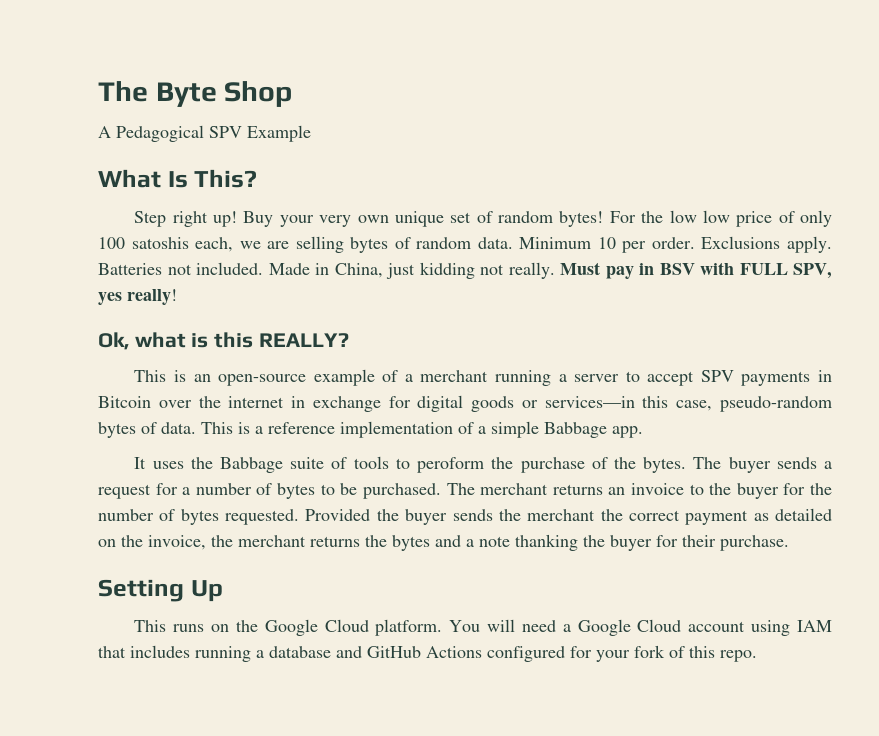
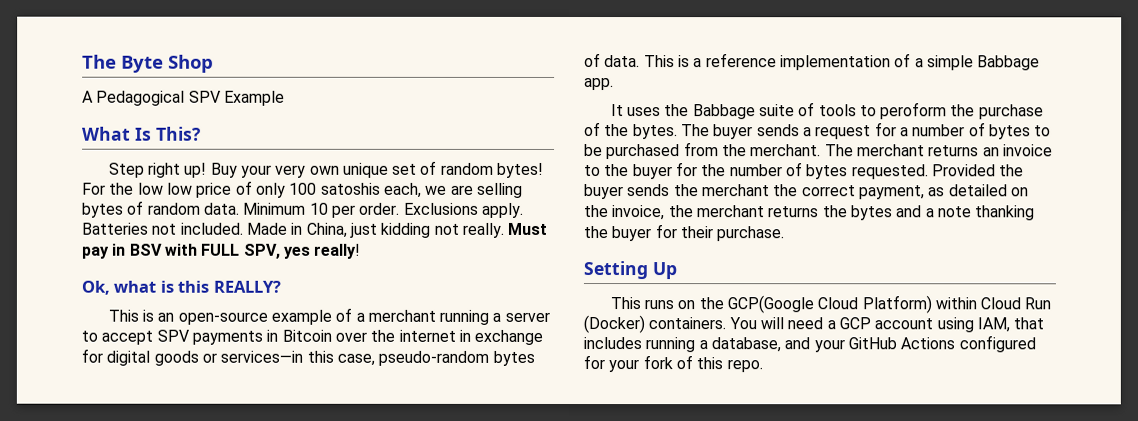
[362,483,441,499] purchased. -> [606,142,822,160] purchased from the merchant.
[685,510,749,525] payment -> [858,185,925,200] payment,
[264,619,443,636] Google Cloud platform. -> [726,295,1052,314] [583,315,727,334] GCP(Google Cloud Platform) within Cloud Run (Docker) containers.
[577,619,682,636] Google Cloud -> [838,317,871,330] GCP
[797,620,833,632] IAM -> [976,317,1010,333] IAM,
[269,646,362,658] database and -> [710,337,845,353] database, and your

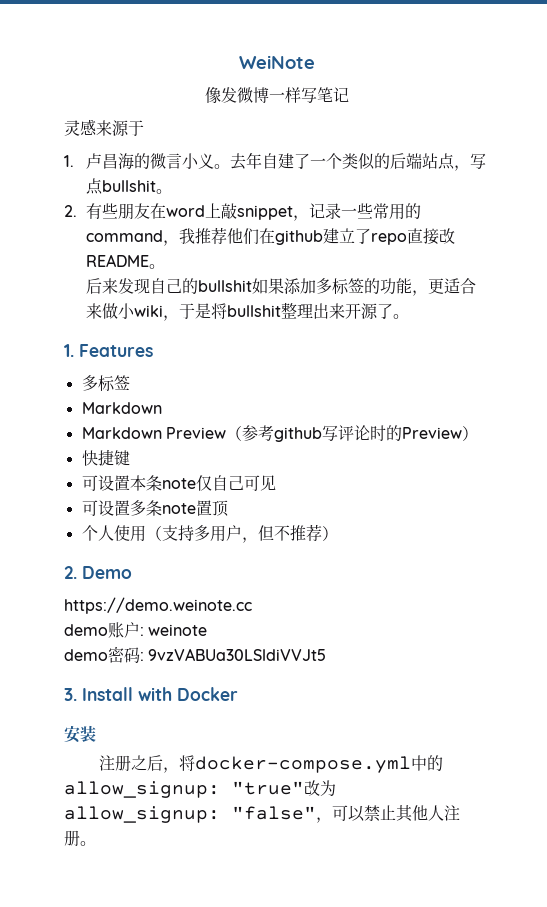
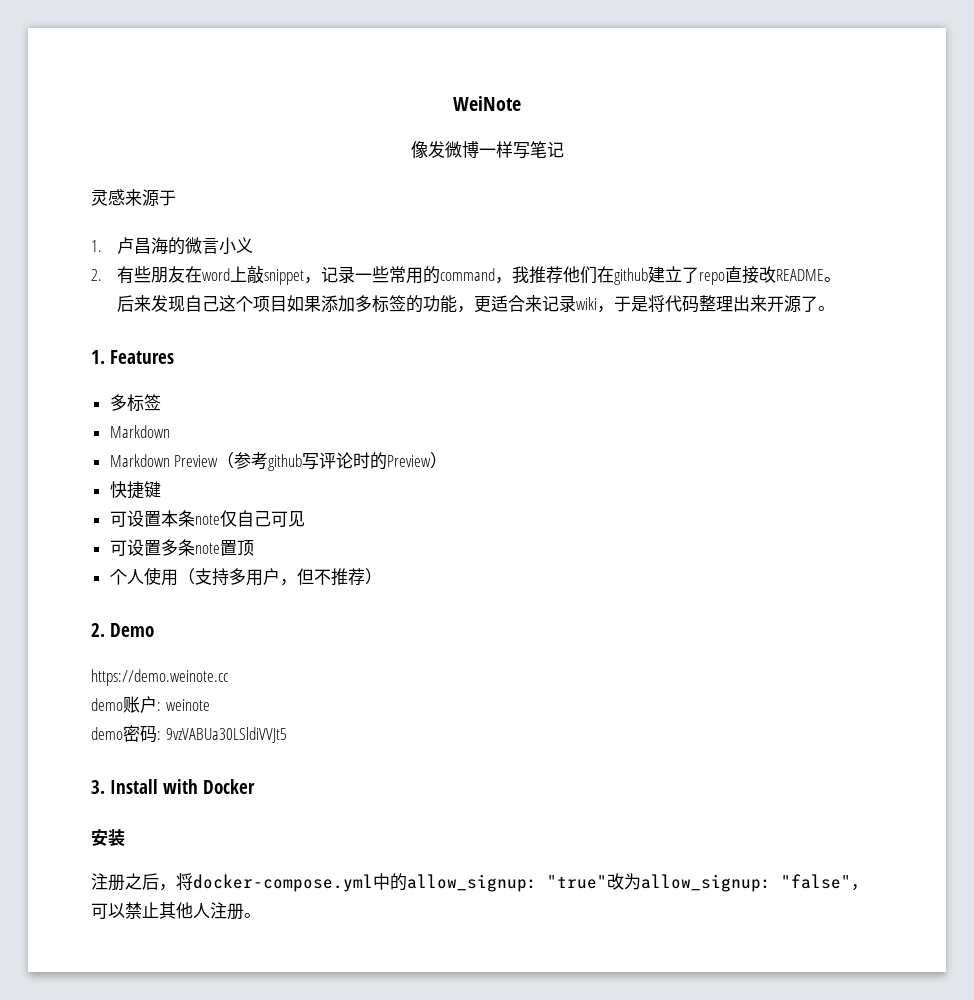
[214,152,487,171] [86,178,173,195] 。去年自建了一个类似的后端站点，写点bullshit。 -> (254, 245) none
[182,278,253,294] 的bullshit -> [219,295,288,312] 这个项目
[102,303,136,319] 做小 -> [542,295,577,312] 记录
[227,305,282,317] bullshit -> [665,295,700,313] 代码

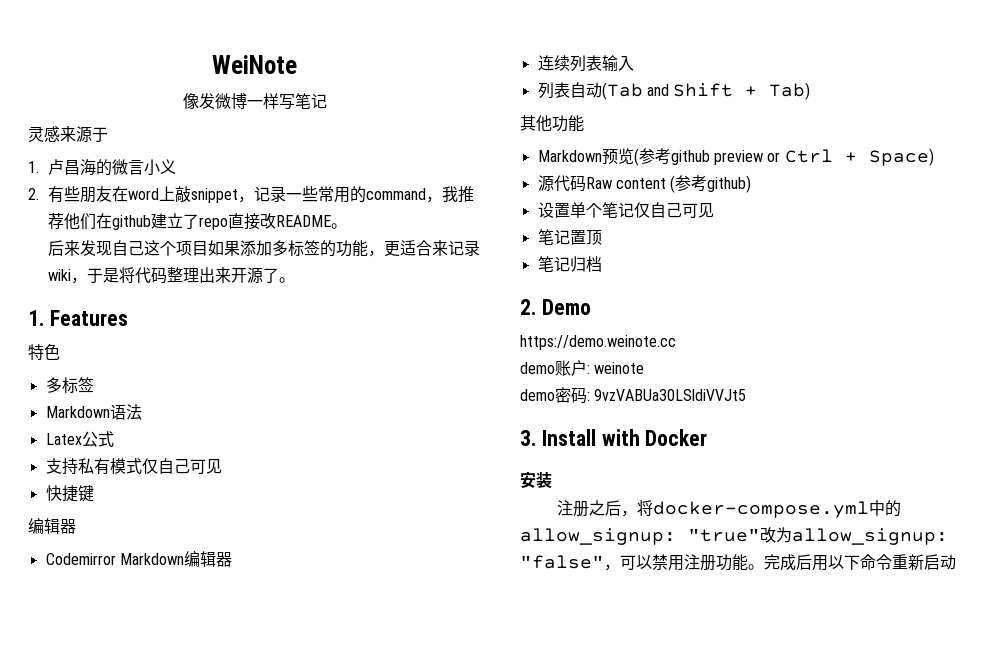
(174, 357) none -> [28,344,60,360] // 特色
[109,452,448,471] [109,481,161,499] [109,510,305,527] [109,539,254,556] [109,567,382,586] // Markdown Preview（参考github写评论时的Preview） // 快捷键 // 可设置本条note仅自己可见 // 可设置多条note置顶 // 个人使用（支持多用户，但不推荐） -> [109,404,142,420] [45,431,114,447] [45,458,222,475] [45,485,94,502] [28,518,76,534] [45,551,232,567] [537,55,634,72] [537,82,811,100] [520,115,584,132] [537,148,934,166] [537,175,752,193] [537,202,714,218] [537,229,602,245] [537,256,602,272] 语法 // Latex公式 // 支持私有模式仅自己可见 // 快捷键 // 编辑器 // Codemirror Markdown编辑器 // 连续列表输入 // 列表自动(Tab and Shift + Tab) // 其他功能 // Markdown预览(参考github preview or Ctrl + Space) // 源代码Raw content (参考github) // 设置单个笔记仅自己可见 // 笔记置顶 // 笔记归档
[142,902,261,920] 止其他人注册。 -> [668,554,956,571] 用注册功能。完成后用以下命令重新启动

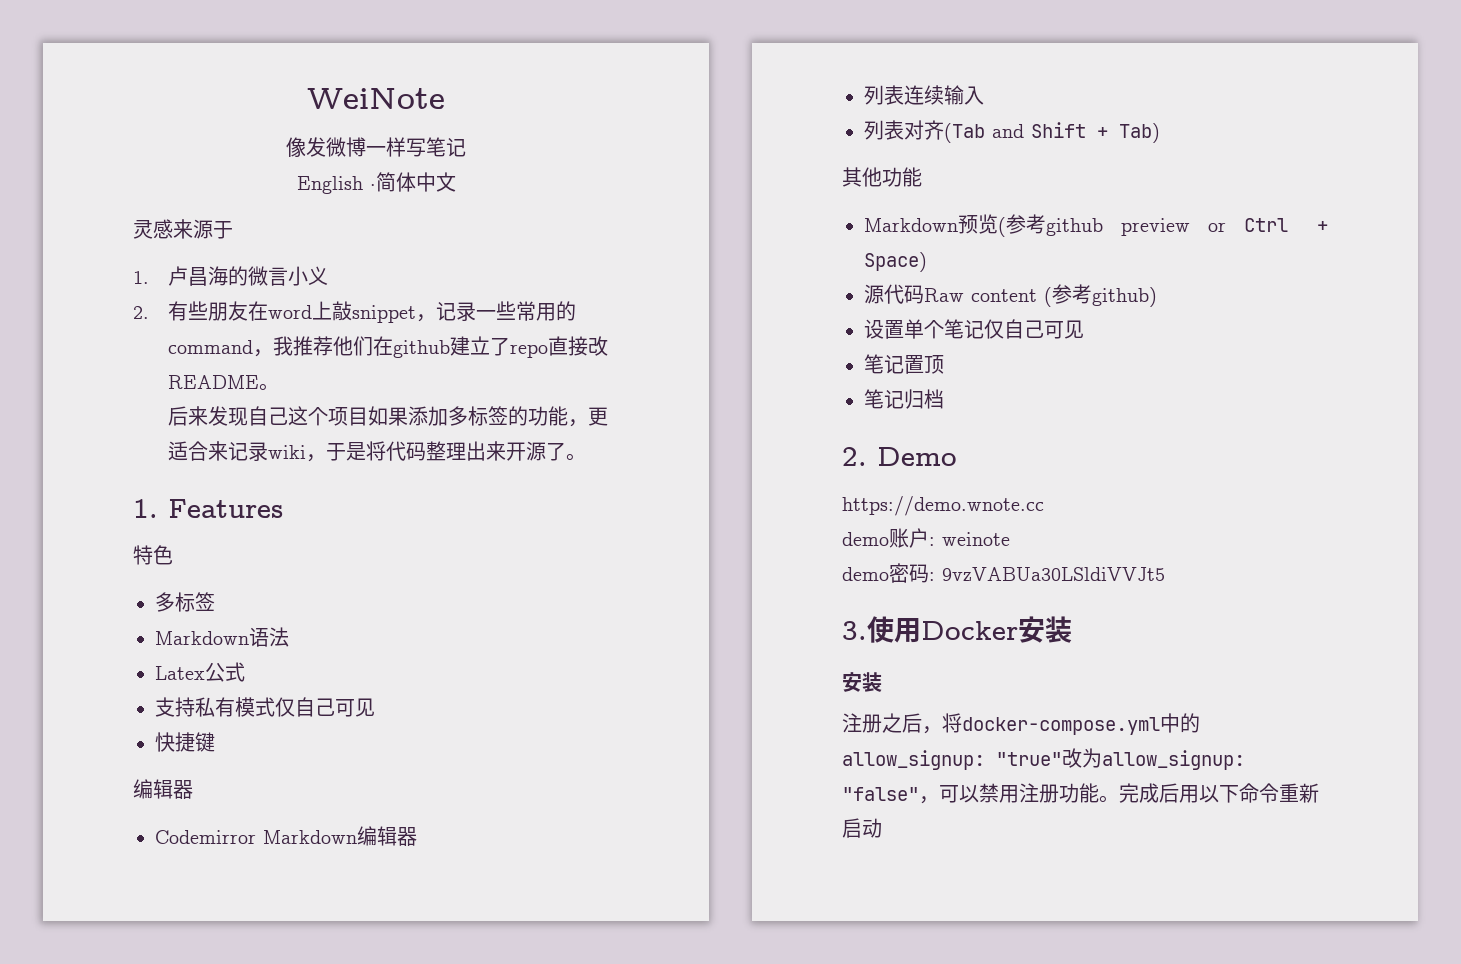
(327, 101) none -> [296,172,456,194] // English ·简体中文
[537,55,602,72] 连续列表 -> [864,85,944,105] 列表连续
[569,82,602,98] 自动 -> [904,120,944,140] 对齐
[520,335,676,350] https://demo.weinote.cc -> [842,496,1044,516] https://demo.wnote.cc
[541,429,640,446] Install with -> [867,616,921,643] 使用
(708, 437) none -> [1018,616,1072,643] 安装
======
ABOUT THIS TASK ::
Copy each line in the entries above where the word "Google" shows up.

ANSWER AREA ::
[264,619,443,636] Google Cloud platform. -> [726,295,1052,314] [583,315,727,334] GCP(Google Cloud Platform) within Cloud Run (Docker) containers.
[577,619,682,636] Google Cloud -> [838,317,871,330] GCP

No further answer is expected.